A meta-analysis of over 64,000 community-dwelling adults aged 65 and older found that the lowest mortality risk corresponded to a BMI between 27.5 and 30, a range that would be classified as “overweight” by standard guidelines. For a 5’7″ woman, that translates to roughly 175 to 191 pounds. A separate analysis of nearly 3 million people confirmed a similar pattern, with the optimal range for adults over 65 falling between a BMI of 25 and 30. The takeaway: being slightly above the textbook “normal” range in your later decades is not the red flag it’s often made out to be.
Ethnicity and Adjusted Thresholds
Standard BMI cutoffs were developed primarily from data on white European populations, and they don’t apply equally to everyone. Asian women, for example, tend to develop metabolic complications like type 2 diabetes and heart disease at lower body weights.
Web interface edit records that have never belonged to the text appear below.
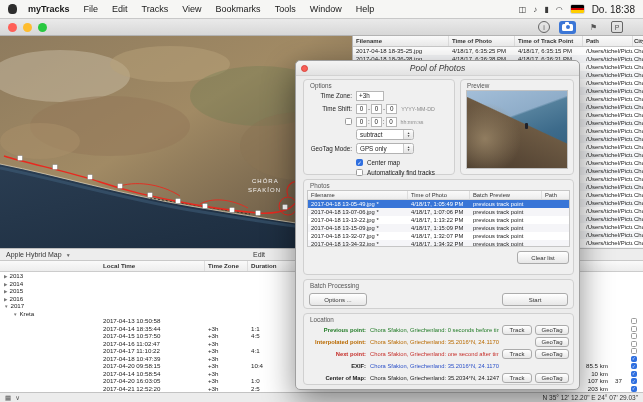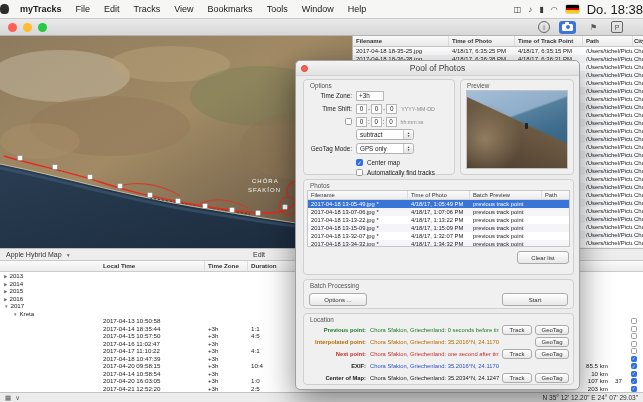"myTracks File Edit Tracks View" .menubar { padding: 0 0 -> 0 8px }
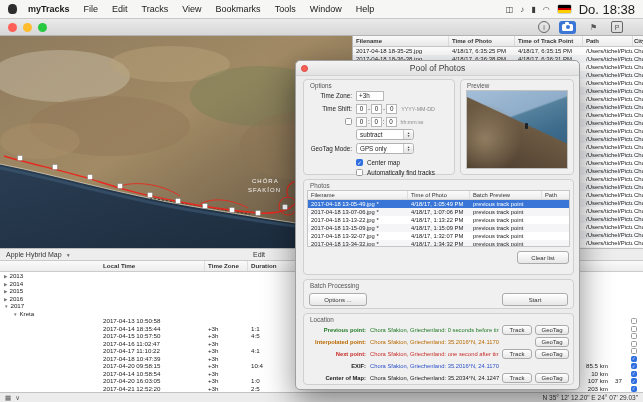"Do. 18:38" .clock { font-size: 13px -> 10px }
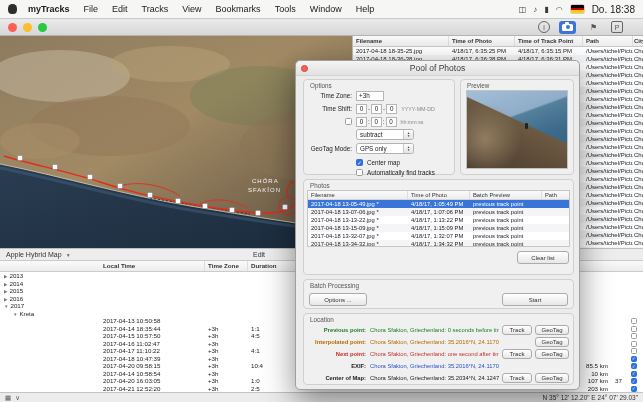"Pool of Photos" .dlg-title { font-style: none -> italic }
The World Health Organization has proposed lowering the overweight threshold for Asian populations from a BMI of 25 to 23. For a 5’7″ woman, that shifts the upper end of “normal” from about 159 pounds down to 147 pounds.
Research from the American Heart Association found that when traditional BMI cutoffs were used, Asian Americans appeared to have better cardiovascular health than other groups. But when the adjusted threshold of 23 was applied, that advantage disappeared. If you’re of East Asian, South Asian, or Southeast Asian descent, the lower cutoff gives a more accurate picture of your metabolic risk.
Finding Your Personal Target
Rather than fixating on a single number, it helps to think of your healthy weight as a range shaped by several factors: your frame size, how much muscle you carry, your age, and your ethnic background. A 5’7″ woman with a medium frame, moderate activity level, and no specific risk factors will generally do well somewhere between 133 and 150 pounds. But a strength-training athlete at 160 pounds with a 30-inch waist is in a healthier position than a sedentary person at 140 pounds with a 35-inch waist.
If you want a quick self-check beyond the scale, measure your waist at the narrowest point above your belly button. Keep it under 33.5 inches. Track whether your waist is trending up over time, even if your weight isn’t. And if you’re over 65, don’t panic about landing in the “overweight” BMI category, because the data suggests that range carries the lowest risk for your age group.